The AI blind spot for marketing leaders
If you're leading a marketing team and you're not AI-fluent yourself, you have a problem you can't see. You can't tell the difference between someone using AI well and someone producing polished mediocrity at twice the speed. The output looks good either way. That's the whole point; your team's output changes, so does what you need to be able to evaluate. You can't teach someone to be curious about AI, but you can build an environment where fluency surfaces naturally.
Here's what actually helps
Set a rule
Nothing gets presented that hasn't been pressure-tested by AI first; not the strategy, not the brief, not the board deck. If someone walks into a review and hasn't run their thinking through AI as a sceptical CFO, a competitor, and a difficult customer, send them back. It takes ten minutes. There's no excuse for walking in with untested assumptions anymore.

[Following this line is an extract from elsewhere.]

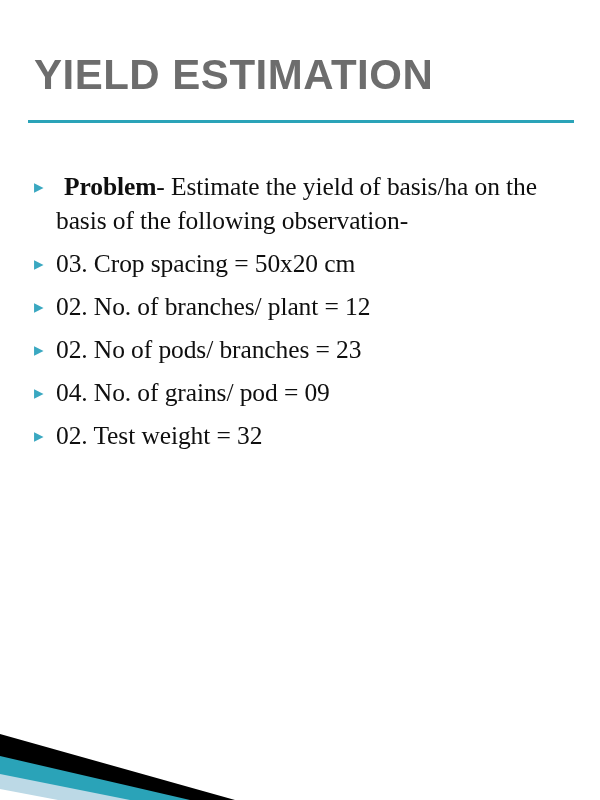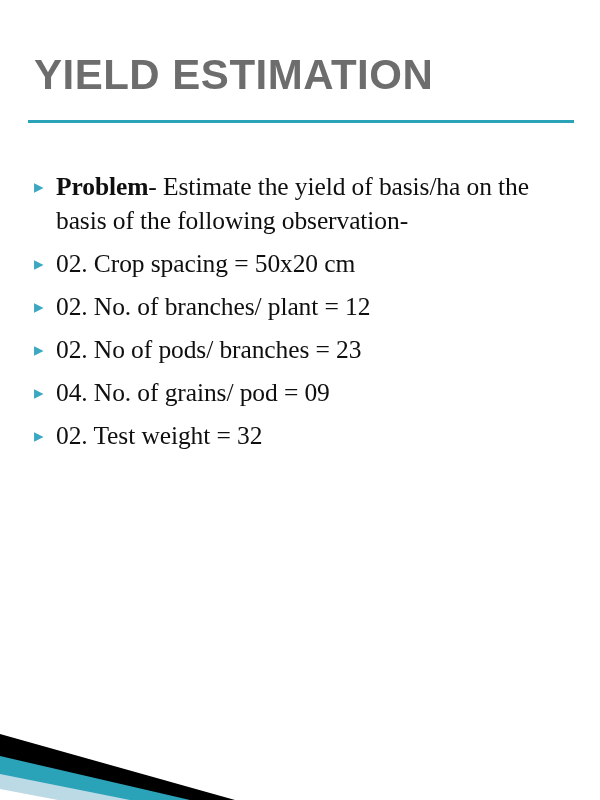"Problem" .bullet-text b { margin-left: none -> 8px }
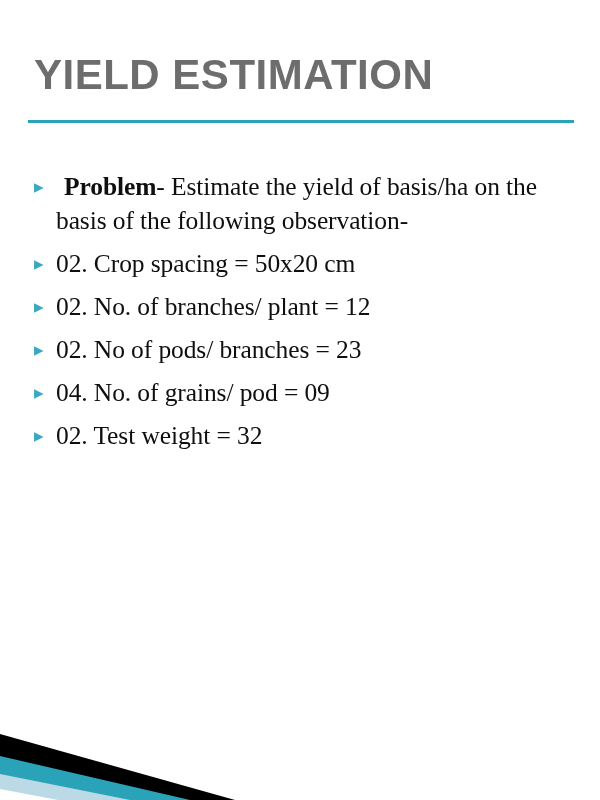"02. Crop spacing = 50x20" span.bullet-text { text: 02 -> 03 }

Make the process visible, not just the output
When someone presents work that's clearly stronger, don't just say "nice deck", ask them to show the team how they got there. What did they feed into AI? What prompts did they use? What did they change after? The fastest way to close the fluency gap is letting your best people show their working. One five-minute demo in a team meeting does more than a training programme.
Screen for it when you hire
Everyone says they use AI. Give them a live task in the interview, a real brief, 30 minutes any AI tool they want. You'll see immediately who knows how to think with it and who just knows how to type into it.
And if you're a leader, go first. You can't assess what you don't understand.
Where to start this week
If you've mostly used AI for writing, here's what I'd open today:
- For strategy stress-testing: Claude or ChatGPT Pro. Give it your full campaign brief and say "act as my toughest board member." Both are strong here. Claude tends to be more structured in its pushback. ChatGPT is faster for quick back-and-forth.
- For cross-data analysis: ChatGPT with Advanced Data Analysis (upload your CSVs directly) or Claude with file uploads. Feed it your campaign performance data next to your customer feedback. Ask it to find what you're missing. No code needed.
- For competitive intelligence: Perplexity. It searches live sources and cites them. Ask it what your competitors launched this quarter and how the market responded. Better than a Google rabbit hole.
- For connecting AI to your actual systems: Look at Zapier AI or n8n to connect your CRM, ad platforms, and support tools to an AI layer. This is where it stops being a chatbot and starts being infrastructure.
These recommendations will change in three months. The point isn't the specific tools, it's building the habit of reaching for AI before you reach for a meeting.
The gap of AI use, between the team stress-testing strategy and the team writing headlines, doesn't close on its own, it compounds quietly until it shows up in the only place that matters: the numbers. Same market, same budget, different speed. You now know what the gap looks like and where to find it. The only question is whether you'll go look.